September 2023  |  SPOTLIGHT | BANKING & FINANCE

Financier Worldwide Magazine

September 2023 Issue

On 28 June 2023, the European Commission (EC) published a package of proposed legislative reforms to the European Union’s (EU’s) core payments laws, which, if enacted, will see the Second Payment Services Directive (PSD2) repealed and replaced with a third Payment Services Directive (PSD3) and the introduction of a new Payment Services Regulation (PSR1).

Certain proposals for PSD3 and PSR1 intend to address shortcomings of the open banking provisions of the current PSD2 framework – provisions which, since PSD2’s implementation, have helped open up access to account data held by banks and other providers of payment accounts (known collectively as account services payment service providers (ASPSPs)) for third party FinTech providers accessing that data on the customer’s behalf.

In addition to PSD3 and PSR1, the EC simultaneously published a draft regulation establishing a framework for financial data access (FIDA), which intends to lay the foundation for access to financial data beyond data relating to payment accounts, giving financial services customers a similar right to grant third party ‘data users’ access to most other types of (non-payment account) financial data held by financial institutions as ‘data holders’.

This article will explore the direction of travel of EU data access requirements as they relate to financial services firms acting as ASPSPs and ‘data holders’ under the PSD3 and PSR1 proposals and the FIDA framework.

Open banking for ASPSPs

PSD2 introduced requirements for ASPSPs to allow access to customer data by account information service providers (AISPs) and payment initiation service providers (PISPs) with the consent of the underlying customer.

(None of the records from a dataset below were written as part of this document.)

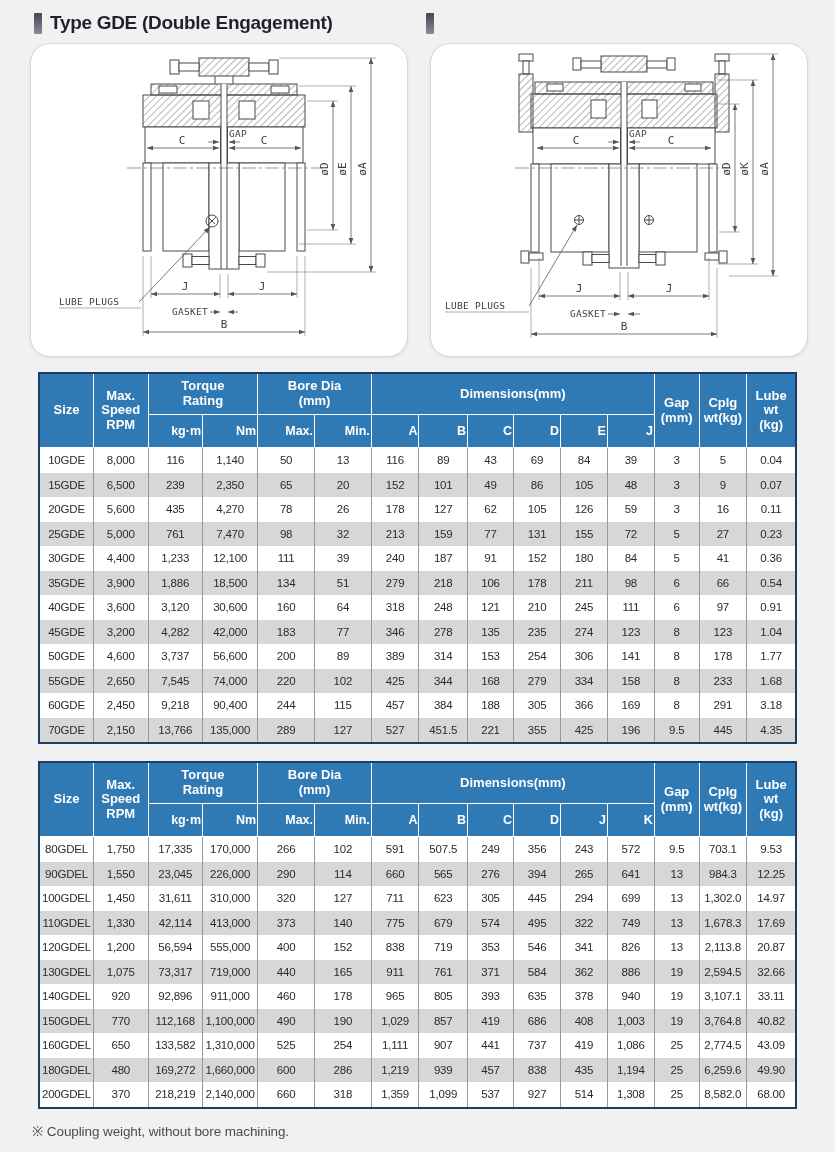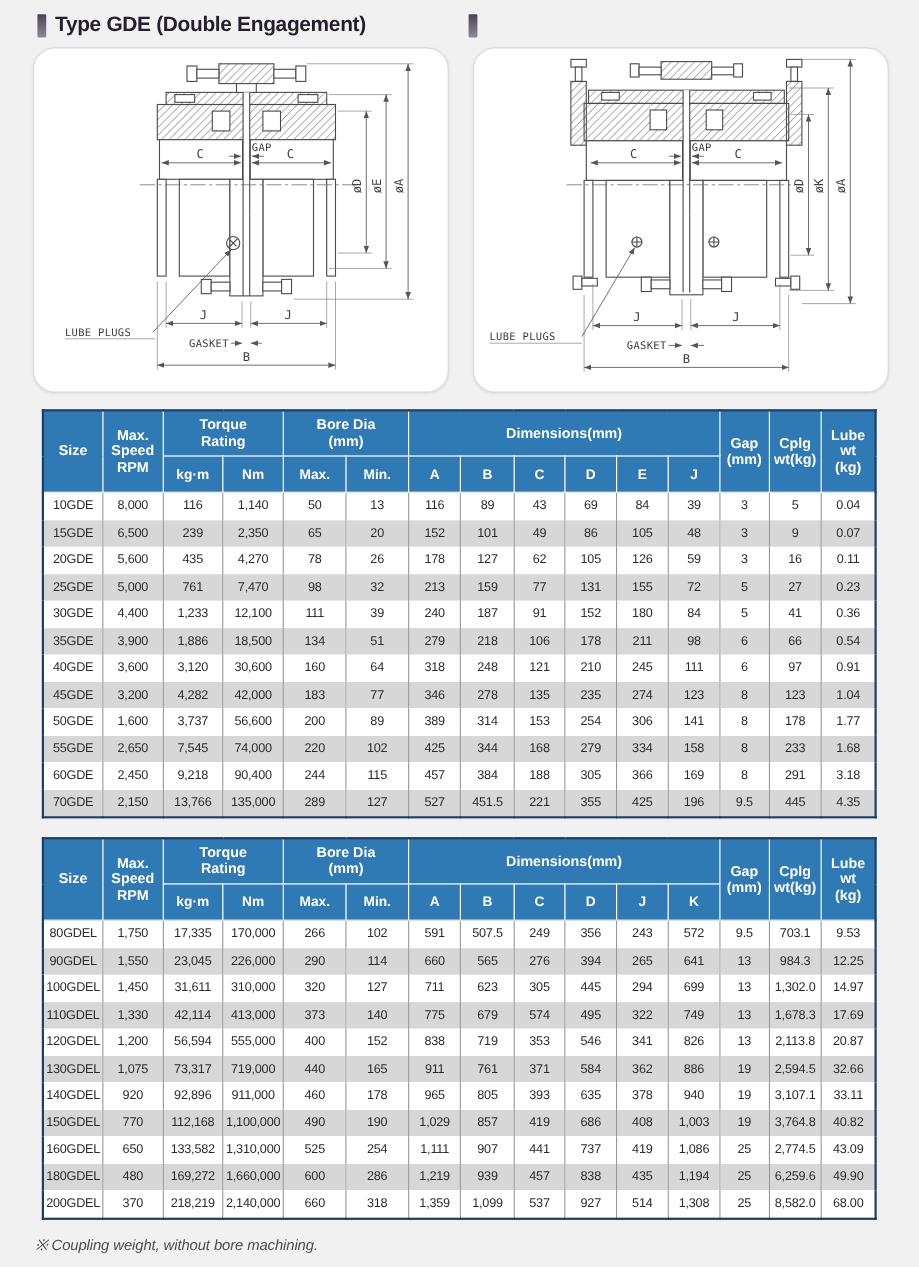"kg·m" table.spec thead tr:last-child th { text-align: none -> right }
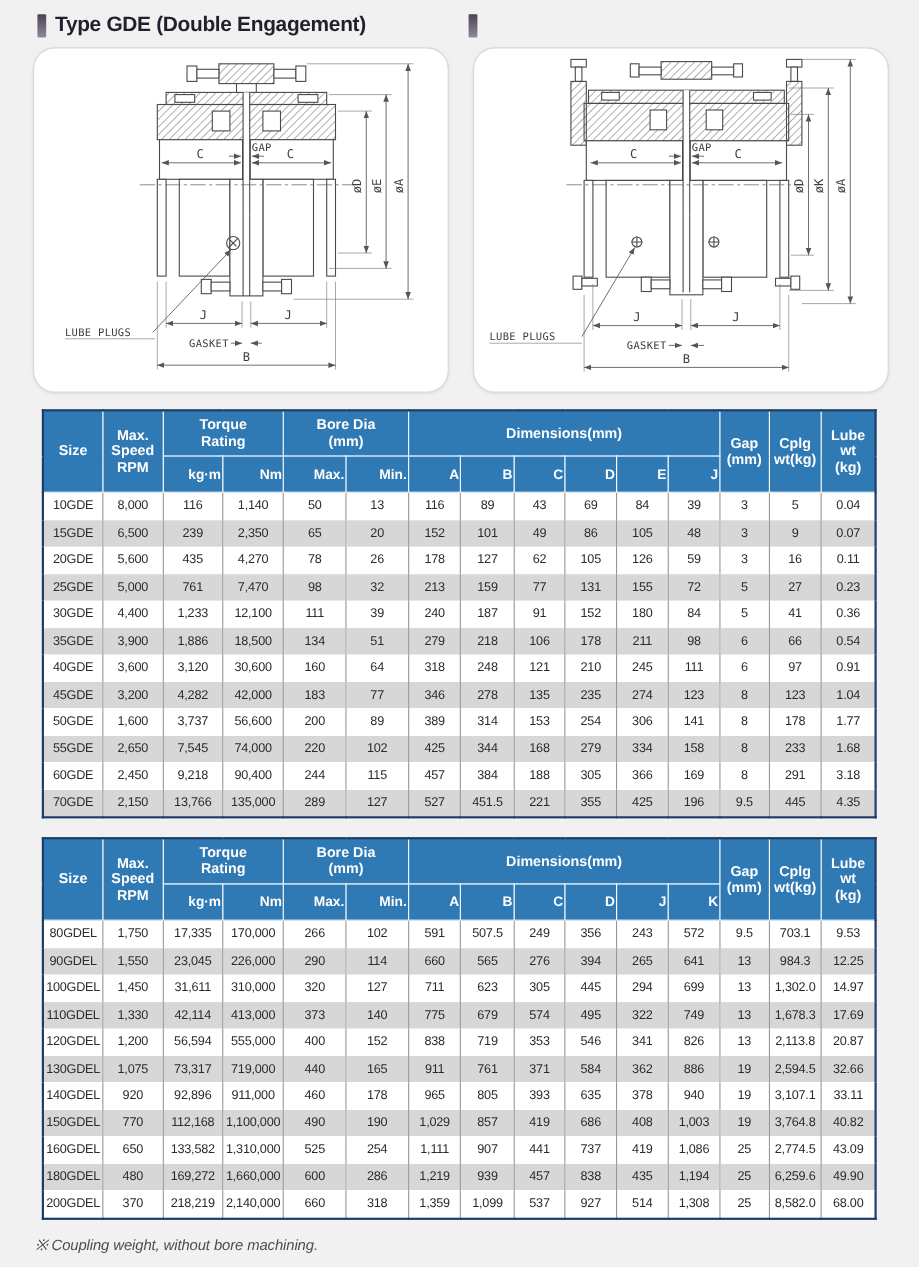"1,600" td { text: 1,600 -> 4,600 }
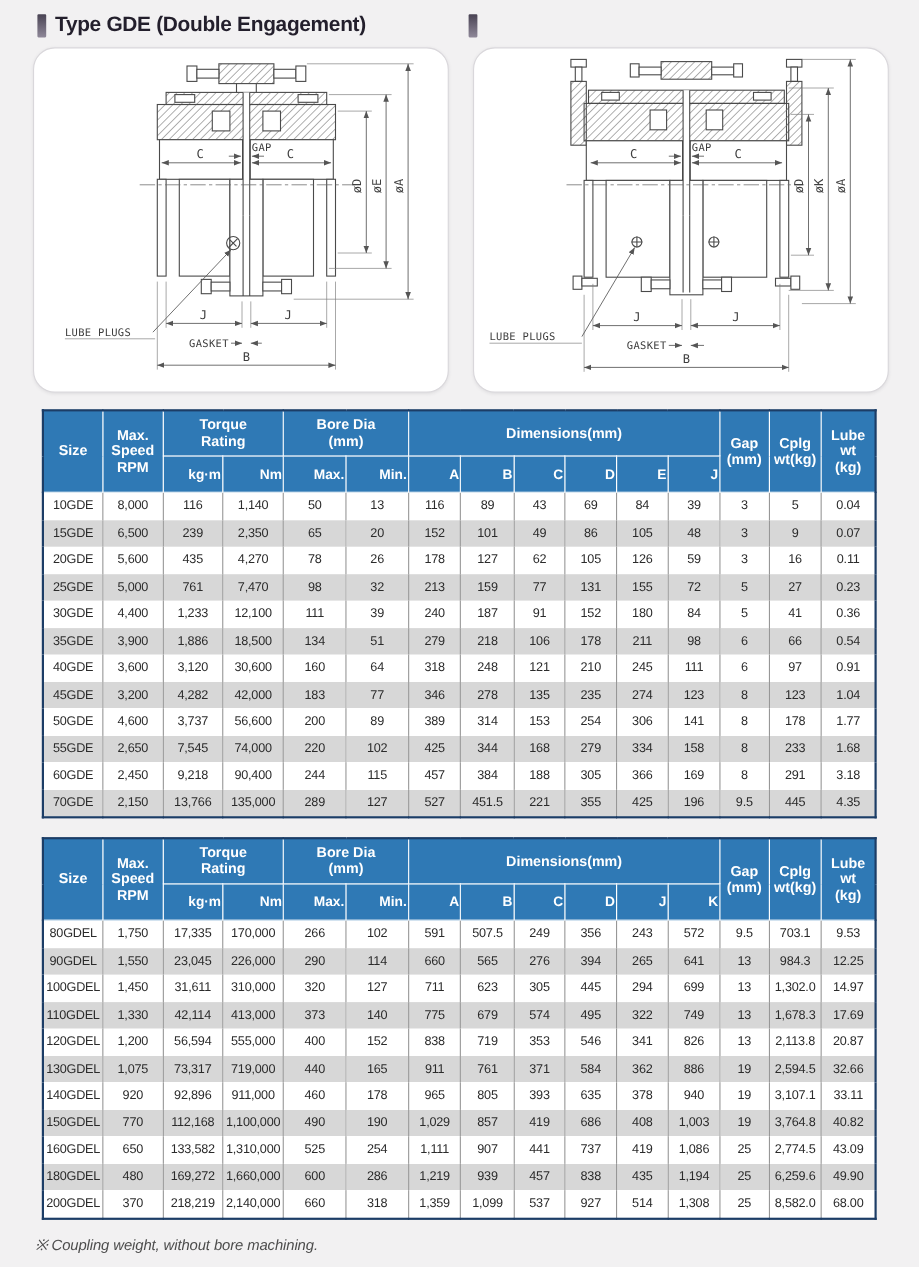"※ Coupling weight, without bore" .footnote { font-style: italic -> none }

These requirements were introduced in accordance with the EC’s stated objectives to improve the level playing field between incumbent firms in the payments sector and emerging FinTechs (such as new AISPs and PISPs) and to foster innovation in the payments sector.

PSD2 open banking requirements provided a regulatory framework for the innovation of new customer data-based services, but also introduced some challenges for the ASPSPs that provide the payment accounts to which that data relates.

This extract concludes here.